- Your goal -
A faithful copy is needed of the lines below from the one with "html: <tr> <td>10</td>" up to and including the one with "justify-content: center ->"; set it down with no pictures and no other lines.

- Records shown -

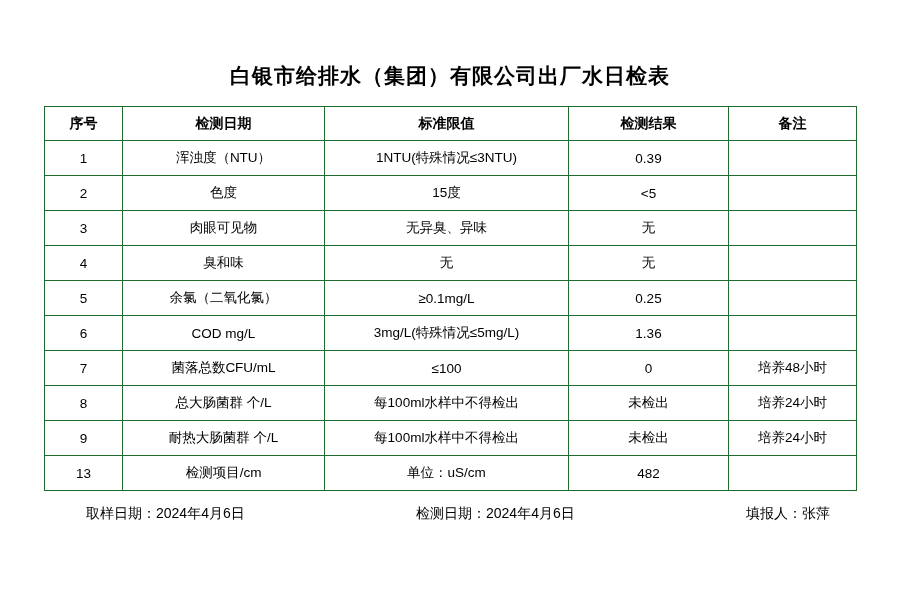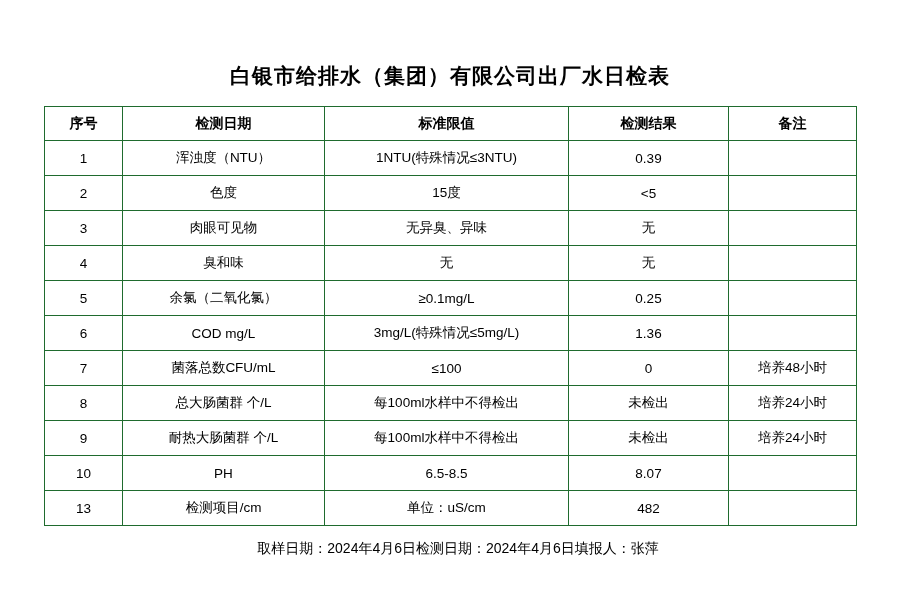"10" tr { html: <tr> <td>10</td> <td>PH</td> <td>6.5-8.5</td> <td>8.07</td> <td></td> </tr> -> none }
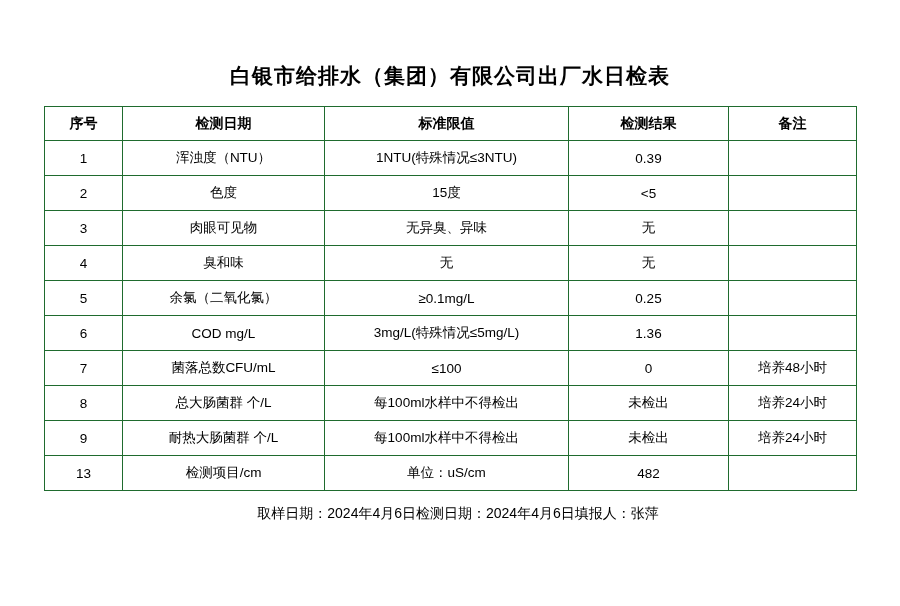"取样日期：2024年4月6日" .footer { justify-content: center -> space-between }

...

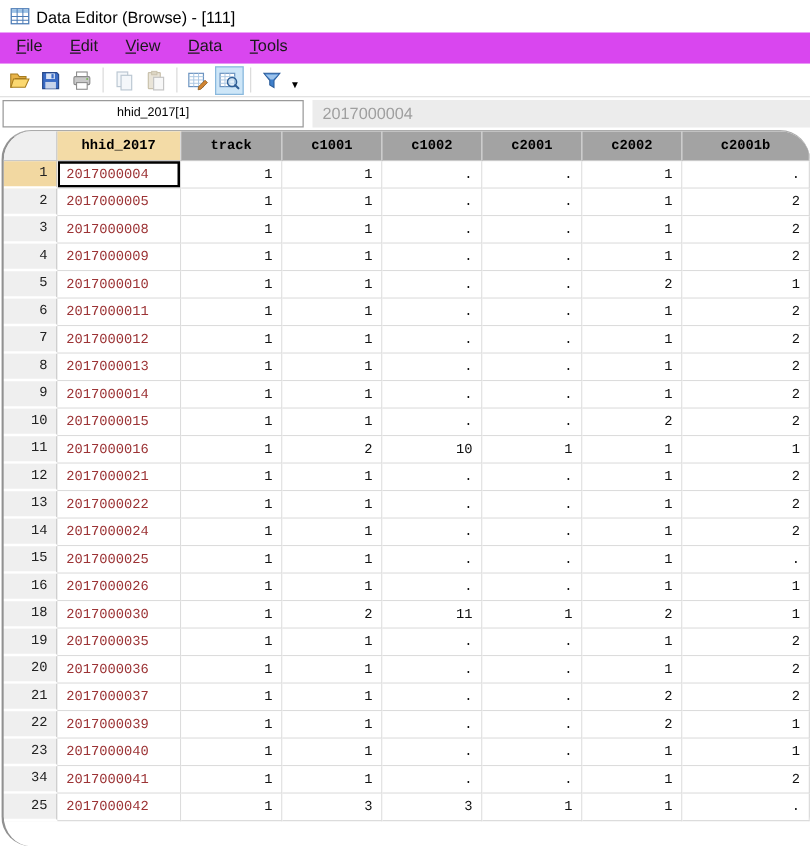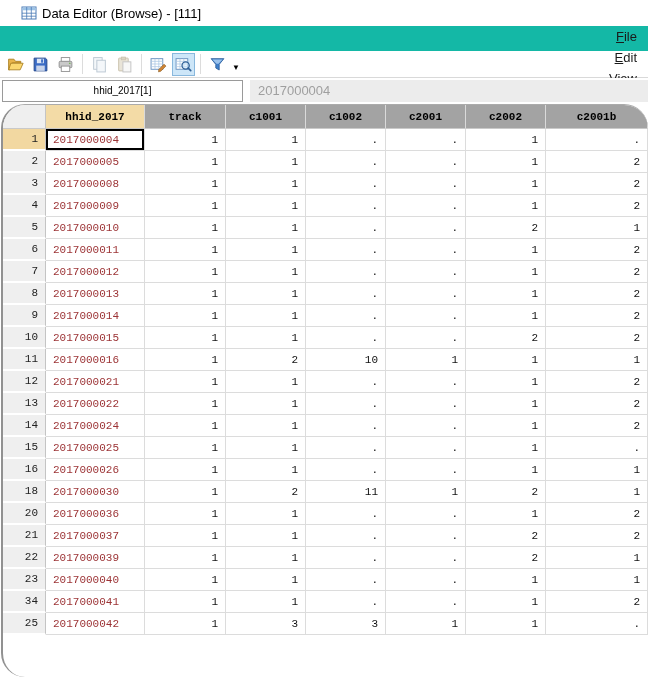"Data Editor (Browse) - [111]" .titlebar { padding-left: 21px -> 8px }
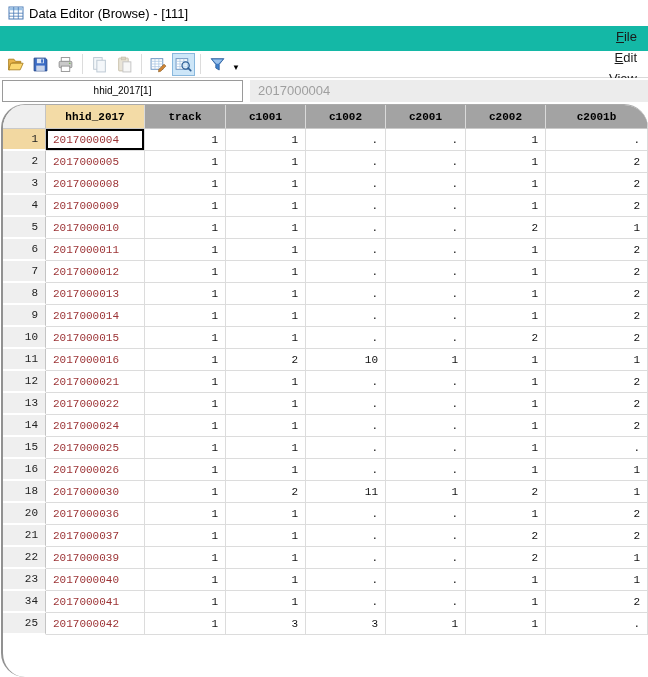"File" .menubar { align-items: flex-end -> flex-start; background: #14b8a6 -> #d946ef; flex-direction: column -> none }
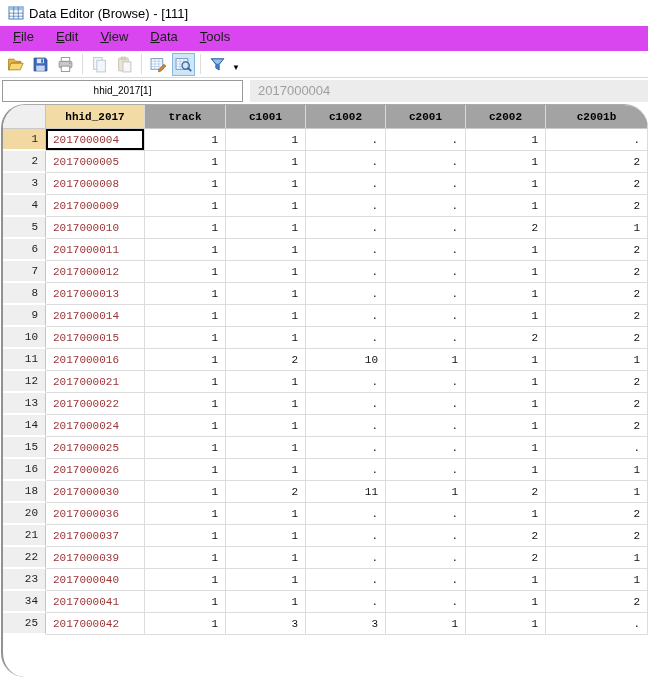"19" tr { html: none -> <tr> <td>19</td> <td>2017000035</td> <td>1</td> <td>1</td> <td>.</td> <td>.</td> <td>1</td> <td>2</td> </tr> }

- Task response -
"10" tr { html: <tr> <td>10</td> <td>PH</td> <td>6.5-8.5</td> <td>8.07</td> <td></td> </tr> -> none }
"取样日期：2024年4月6日" .footer { justify-content: center -> space-between }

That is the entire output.